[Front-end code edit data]
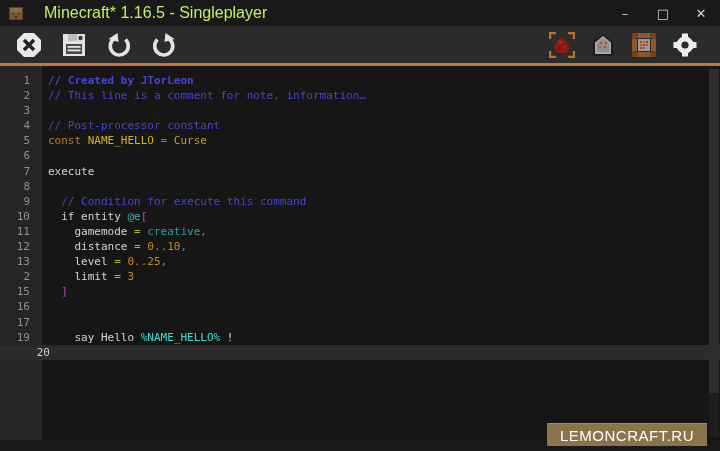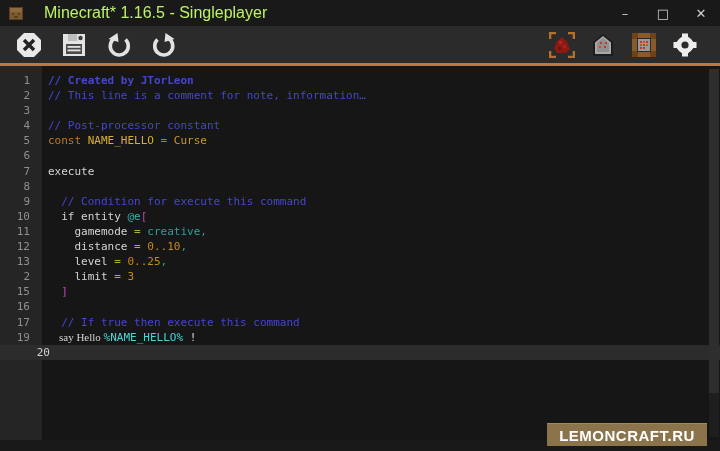--- a/index.html
+++ b/index.html
@@ -243,7 +243,6 @@
         </div>
         <div class="line">
           <span class="gut">17</span>
-          <span class="code"><span style="color: rgb(69, 69, 210);">  // If true then execute this command</span></span>
         </div>
         <div class="line">
           <span class="gut">19</span>

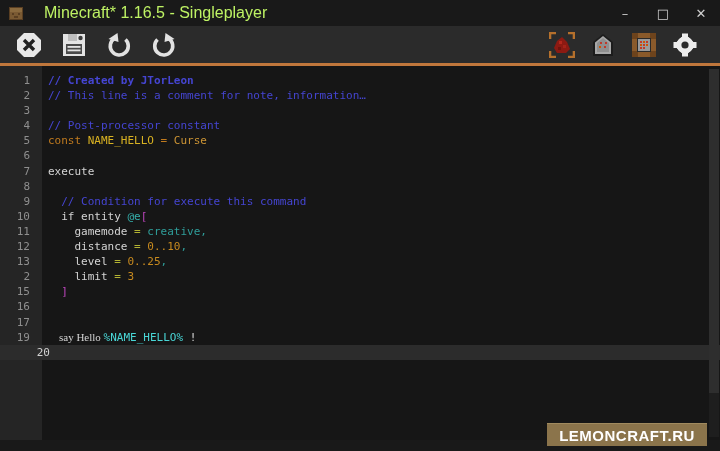--- a/index.html
+++ b/index.html
@@ -246,7 +246,7 @@
         </div>
         <div class="line">
           <span class="gut">19</span>
-          <span class="code"><span style="color: rgb(212, 212, 212); font-family: Liberation Serif, serif;">    say Hello </span><span style="color: rgb(73, 214, 214);">%NAME_HELLO%</span><span style="color: rgb(212, 212, 212);"> !</span></span>
+          <span class="code"><span style="color: rgb(212, 212, 212);">    say Hello </span><span style="color: rgb(73, 214, 214);">%NAME_HELLO%</span><span style="color: rgb(212, 212, 212);"> !</span></span>
         </div>
         <div class="line active">
           <span class="gut">20</span>

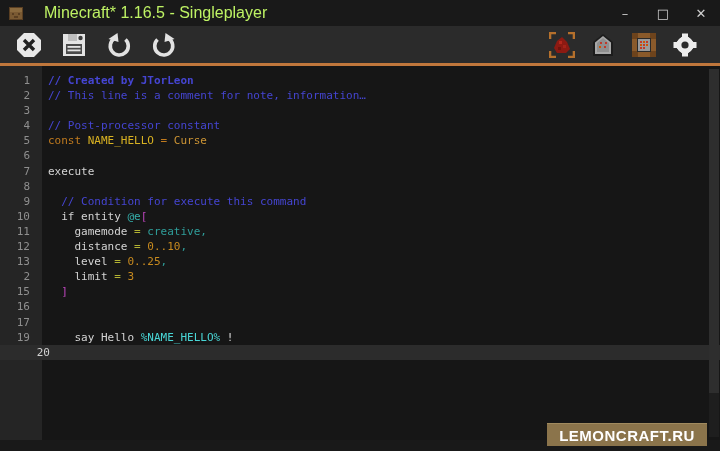--- a/index.html
+++ b/index.html
@@ -63,7 +63,7 @@
     position:absolute; right:13px; bottom:5px; height:16px; min-width:160px;
     background:#8b744b; border-top:1px solid #a08a5e;
     display:flex; align-items:center; justify-content:center;
-    color:#ffffff; font-size:15px; font-weight:bold; letter-spacing:0.5px;
+    color:#ffffff; font-size:15px; font-weight:normal; letter-spacing:0.5px;
     padding:11px 10px; z-index:5;
   }
 </style>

What is expected: Apart from the images, the entries above must be returned without alteration.

Task result:
--- a/index.html
+++ b/index.html
@@ -243,7 +243,6 @@
         </div>
         <div class="line">
           <span class="gut">17</span>
-          <span class="code"><span style="color: rgb(69, 69, 210);">  // If true then execute this command</span></span>
         </div>
         <div class="line">
           <span class="gut">19</span>

--- a/index.html
+++ b/index.html
@@ -246,7 +246,7 @@
         </div>
         <div class="line">
           <span class="gut">19</span>
-          <span class="code"><span style="color: rgb(212, 212, 212); font-family: Liberation Serif, serif;">    say Hello </span><span style="color: rgb(73, 214, 214);">%NAME_HELLO%</span><span style="color: rgb(212, 212, 212);"> !</span></span>
+          <span class="code"><span style="color: rgb(212, 212, 212);">    say Hello </span><span style="color: rgb(73, 214, 214);">%NAME_HELLO%</span><span style="color: rgb(212, 212, 212);"> !</span></span>
         </div>
         <div class="line active">
           <span class="gut">20</span>

--- a/index.html
+++ b/index.html
@@ -63,7 +63,7 @@
     position:absolute; right:13px; bottom:5px; height:16px; min-width:160px;
     background:#8b744b; border-top:1px solid #a08a5e;
     display:flex; align-items:center; justify-content:center;
-    color:#ffffff; font-size:15px; font-weight:bold; letter-spacing:0.5px;
+    color:#ffffff; font-size:15px; font-weight:normal; letter-spacing:0.5px;
     padding:11px 10px; z-index:5;
   }
 </style>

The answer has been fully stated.